> **Task requirements**
Reduce the material below to its lines containing "also".

> **Data extracts**
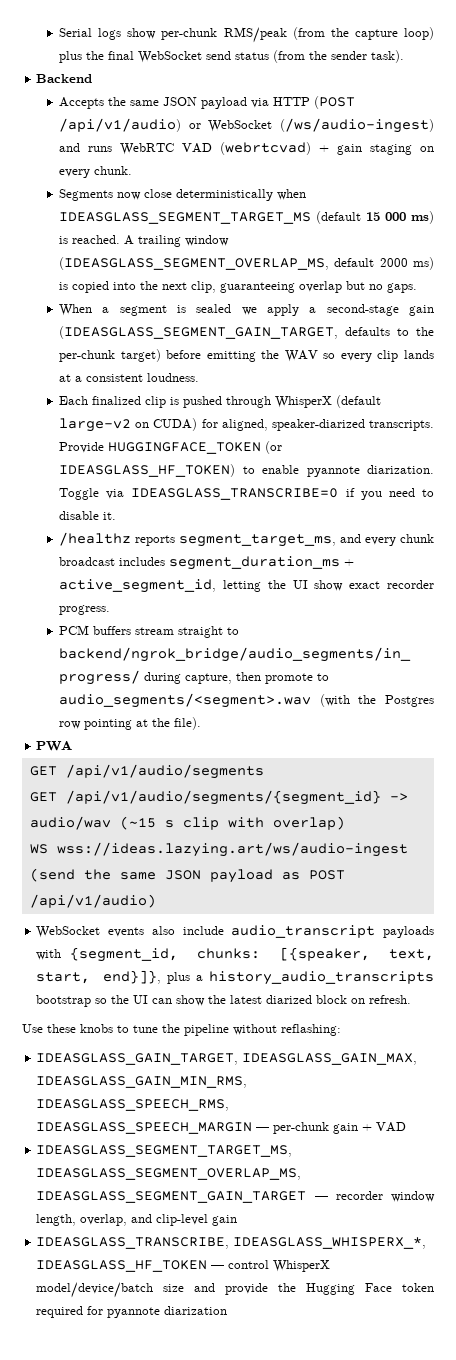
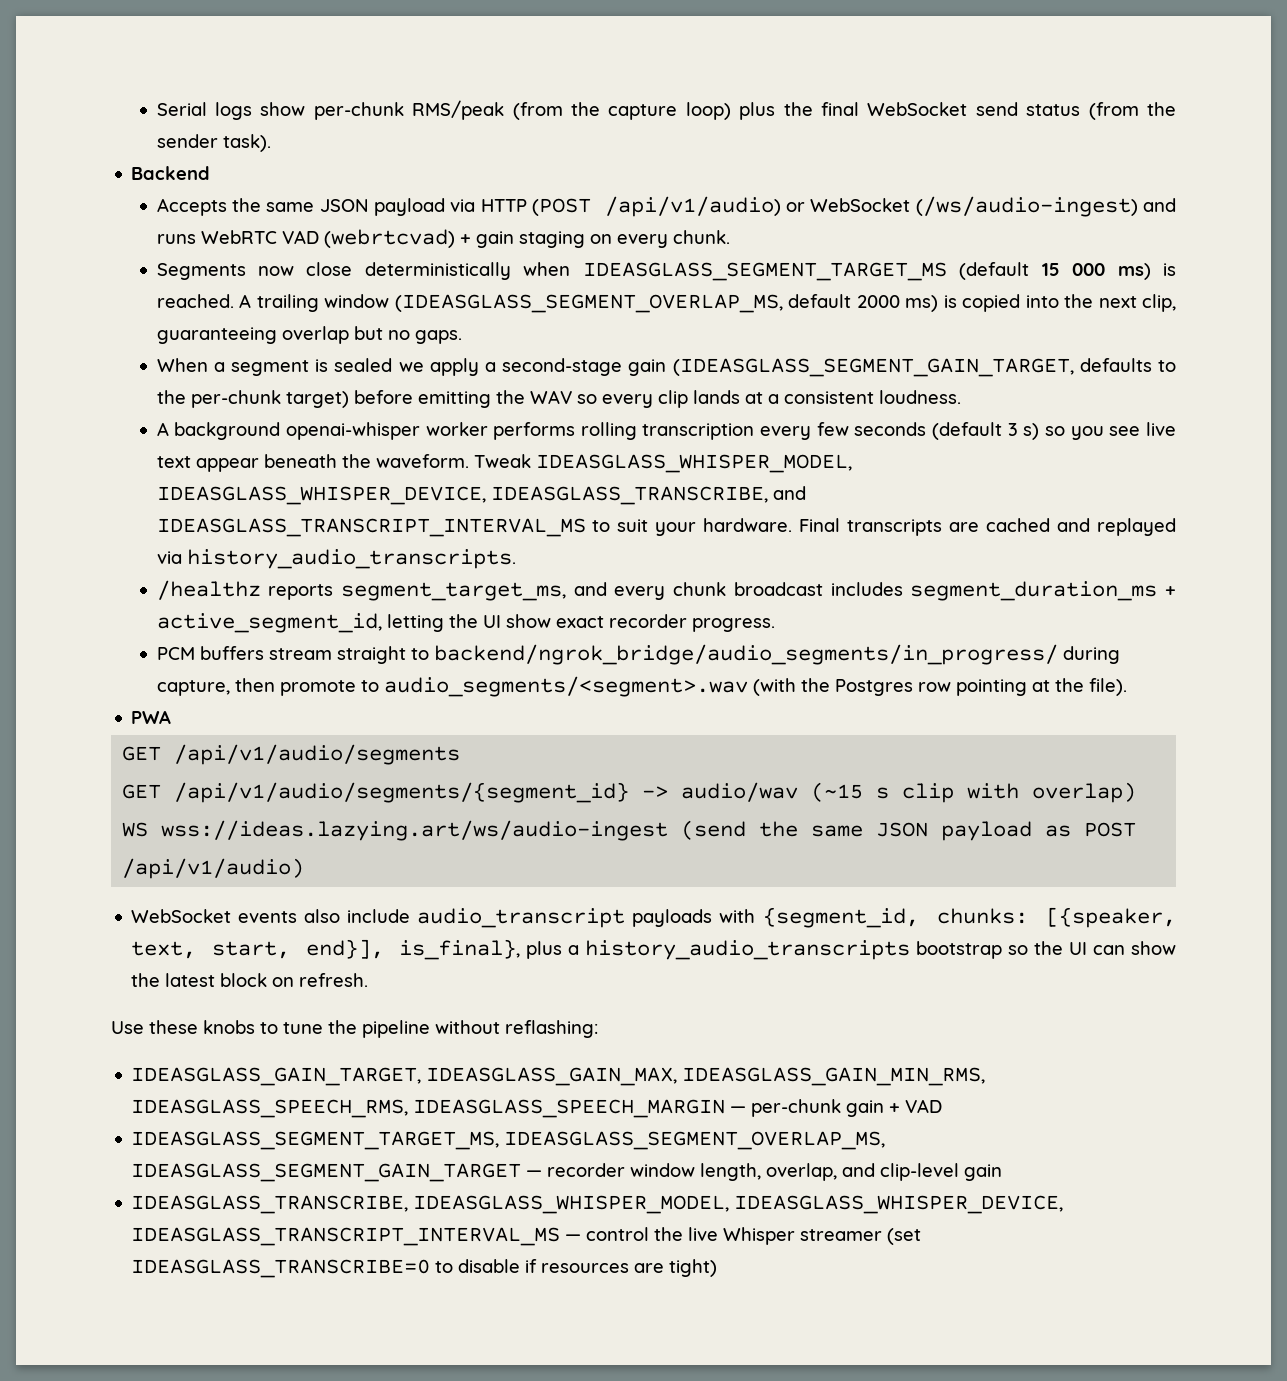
- Each finalized clip is pushed through WhisperX (default large-v2 on CUDA) for aligned, speaker-diarized transcripts. Provide HUGGINGFACE_TOKEN (or IDEASGLASS_HF_TOKEN) to enable pyannote diarization. Toggle via IDEASGLASS_TRANSCRIBE=0 if you need to disable it.
+ A background openai-whisper worker performs rolling transcription every few seconds (default 3 s) so you see live text appear beneath the waveform. Tweak IDEASGLASS_WHISPER_MODEL, IDEASGLASS_WHISPER_DEVICE, IDEASGLASS_TRANSCRIBE, and IDEASGLASS_TRANSCRIPT_INTERVAL_MS to suit your hardware. Final transcripts are cached and replayed via history_audio_transcripts.
- WebSocket events also include audio_transcript payloads with {segment_id, chunks: [{speaker, text, start, end}]}, plus a history_audio_transcripts bootstrap so the UI can show the latest diarized block on refresh.
+ WebSocket events also include audio_transcript payloads with {segment_id, chunks: [{speaker, text, start, end}], is_final}, plus a history_audio_transcripts bootstrap so the UI can show the latest block on refresh.
- IDEASGLASS_TRANSCRIBE, IDEASGLASS_WHISPERX_*, IDEASGLASS_HF_TOKEN — control WhisperX model/device/batch size and provide the Hugging Face token required for pyannote diarization
+ IDEASGLASS_TRANSCRIBE, IDEASGLASS_WHISPER_MODEL, IDEASGLASS_WHISPER_DEVICE, IDEASGLASS_TRANSCRIPT_INTERVAL_MS — control the live Whisper streamer (set IDEASGLASS_TRANSCRIBE=0 to disable if resources are tight)

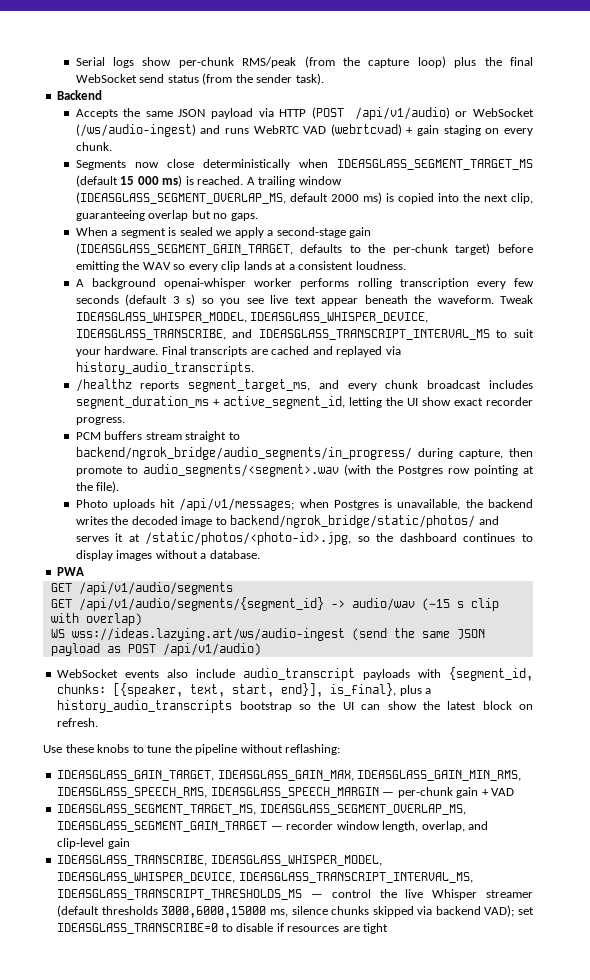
+ Photo uploads hit /api/v1/messages; when Postgres is unavailable, the backend writes the decoded image to backend/ngrok_bridge/static/photos/ and serves it at /static/photos/<photo-id>.jpg, so the dashboard continues to display images without a database.
- IDEASGLASS_TRANSCRIBE, IDEASGLASS_WHISPER_MODEL, IDEASGLASS_WHISPER_DEVICE, IDEASGLASS_TRANSCRIPT_INTERVAL_MS — control the live Whisper streamer (set IDEASGLASS_TRANSCRIBE=0 to disable if resources are tight)
+ IDEASGLASS_TRANSCRIBE, IDEASGLASS_WHISPER_MODEL, IDEASGLASS_WHISPER_DEVICE, IDEASGLASS_TRANSCRIPT_INTERVAL_MS, IDEASGLASS_TRANSCRIPT_THRESHOLDS_MS — control the live Whisper streamer (default thresholds 3000,6000,15000 ms, silence chunks skipped via backend VAD); set IDEASGLASS_TRANSCRIBE=0 to disable if resources are tight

> **Output below**
- WebSocket events also include audio_transcript payloads with {segment_id, chunks: [{speaker, text, start, end}]}, plus a history_audio_transcripts bootstrap so the UI can show the latest diarized block on refresh.
+ WebSocket events also include audio_transcript payloads with {segment_id, chunks: [{speaker, text, start, end}], is_final}, plus a history_audio_transcripts bootstrap so the UI can show the latest block on refresh.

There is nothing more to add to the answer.